Le domande sono più che legittime. Anzi, auspicabili. Perchè rivelerebbero, se non l’interesse, almeno la
curiosità. In effetti ho confessato di “sognare” le “Missioni Popolari” per le nostre tre parrocchie concludendo l’omelìa del Natale nella S. Messa della Notte a Calcio, prendendo spunto dall’immagine biblica della “tenda” dalla quale ero partito per la mia riflessione sul Mistero dell’Incarnazione. Della predica, ovviamente, propongo solo il passaggio “incriminato”:
«“Allarga lo spazio della tua tenda, stendi i teli della tua dimora senza risparmio, allunga le cordicelle, rinforza i tuoi piuoli poiché ti allargherai a destra e a sinistra…”. Potrebbe essere l’icona che guida il cammino di comunione, di partecipazione e di missione nella nostra Unità Pastorale. Nell’unica immagine della tenda ci sono tre interessanti elementi: i teli, le corde e i piuoli. I teli, che proteggono dal sole, dalla pioggia e dal vento, indicano uno spazio di fraternità e di sicurezza. Occorre dispiegarli perchè vi si riparino anche coloro che ancora sono fuori, ma vorrebbero entrare. Le corde tengono insieme i teli, ma, soprattutto, devono avere la giusta tensione per non afflosciare la tenda e ammortizzare le spinte violente del vento: indicano la fatica e la necessità del discernimento ispirato dal Vangelo nell’oggi che ci è dato di vivere. Infine ci sono i paletti, che sono piantati nel suolo, àncorano la tenda ma sono mobili: rappresentano i fondamenti della fede, che non cambiano e tuttavia possono essere spostati e piantati
in terreni nuovi, così che la tenda possa accompagnare il cammino del popolo di Dio pellegrinante nella storia. Al centro della tenda, naturalmente, oggi come ieri, sta il tabernacolo, ovvero la presenza del Signore. Come nella mangiatoia di Betlemme. L’immagine della tenda è stimolante. Anche nella prospettiva – lo rivelo per la prima volta e con una certa trepidazione – delle “Missioni Popolari” che sogno di celebrare in un futuro non troppo lontano nella e per la nostra Unità Pastorale. Per metterci in stato di missione, appunto. Per lasciarci rievangelizzare. Per diventare la Chiesa che piace al Signore: fedele ma aperta, solida ma capace di dare riparo a tutti, che lascia entrare e uscire in libertà chiunque, rendendosi convincente, e quindi attraente, per lo splendore della sua carità più che per le argomentazioni dottrinali, per lo stile fraterno più che per le molte iniziative, per la misericordia più che per l’attaccamento alle tradizioni, per le parole buone più che per le molte giaculatorie. Certo, bisogna consentire al Verbo di “piantare la sua tenda” in mezzo a noi, cioè di fare, delle nostre Comunità, il Suo tempio, anzi la Sua carne; solo così, alla voce degli angeli e dei pastori di Betlemme, potrà unirsi – senza retorica e senza ipocrisia – la mia e la vostra: “Gloria a Dio nel più alto dei cieli e pace in terra agli uomini amati dal Signore”. Dal suo amore, infatti, nessuno è escluso!».
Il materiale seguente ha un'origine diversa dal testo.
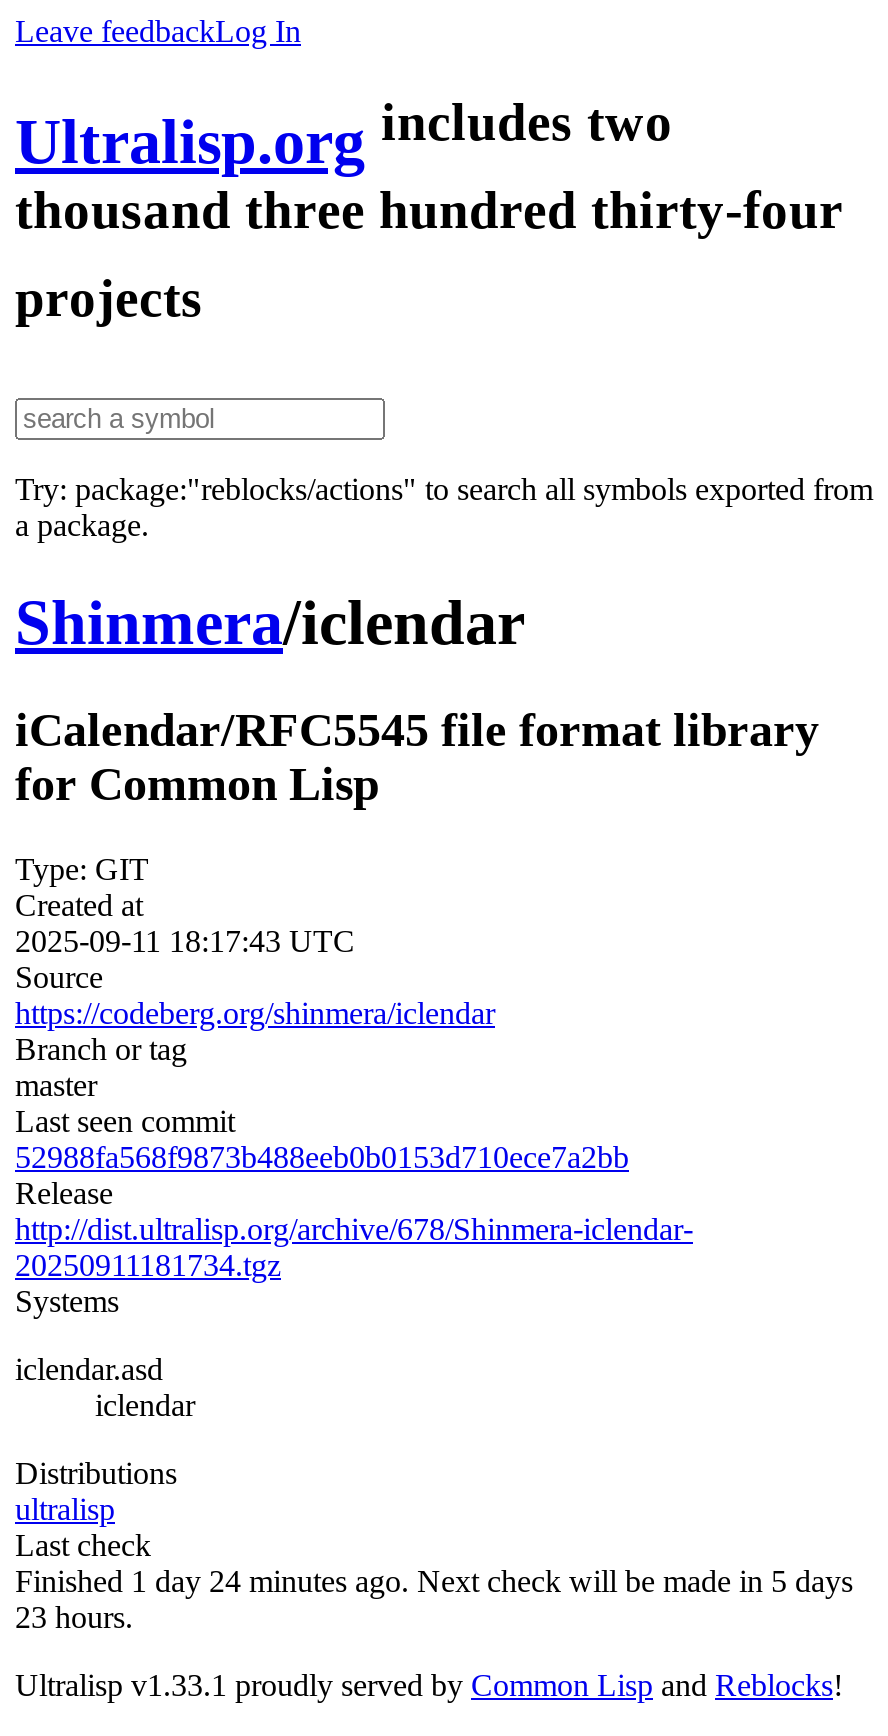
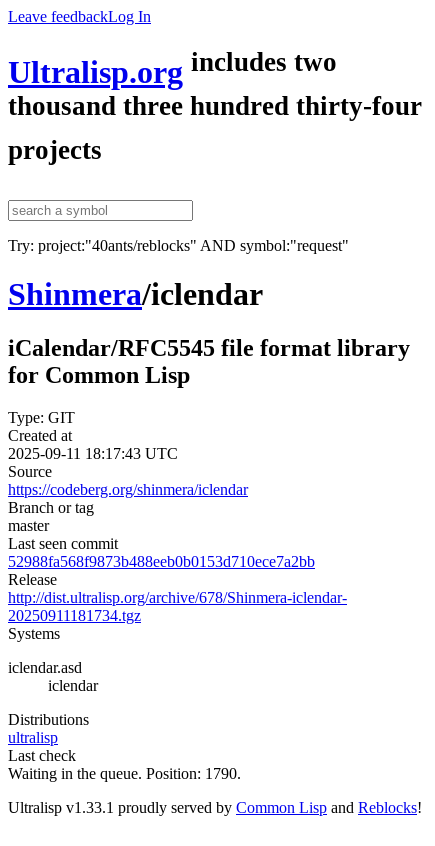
- Try: package:"reblocks/actions" to search all symbols exported from
- a package.
+ Try: project:"40ants/reblocks" AND symbol:"request"

- Finished 1 day 24 minutes ago. Next check will be made in 5 days
- 23 hours.
+ Waiting in the queue. Position: 1790.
Anche nell’omelìa alla S. Messa del “Te Deum”, lo scorso 31 dicembre, rivolgendomi in forma di preghiera al “Pastore grande delle pecore”, ho ripreso l’argomento con qualche ulteriore precisazione riconoscendo, nello stesso tempo, una discutibile ma volontaria temerarietà nell’annunciare le Missioni Popolari:
«Tanto, Signore, ho azzardato nella predica di Natale. Ma insisto: si tratta di un sogno. Sul quale il Consiglio Pastorale Unitario dovrà fare discernimento. Per il momento è solo un sogno. E tale rimarrà se non è anche un Tuo sogno. Concedimi, tuttavia, di concludere il Giubileo della speranza… sognando. Papa Francesco, in effetti, ci ha insegnato ad essere “imprenditori di sogni e non amministratori di paure… sostituendo la paura con la speranza”. Così sia, dunque, se Tu lo vorrai!».
Nei giorni scorsi mi è stato segnalato che le “Missioni Popolari” erano un progetto anche dell’indimenticato don Massimo Morselli: che certamente veglierà sui nostri prossimi passi. Per il momento… è tutto. La preghiera ci ottenga la sapienza del cuore e l’intelligenza spirituale di cui abbiamo bisogno per non confondere i nostri sogni con i sogni di Dio.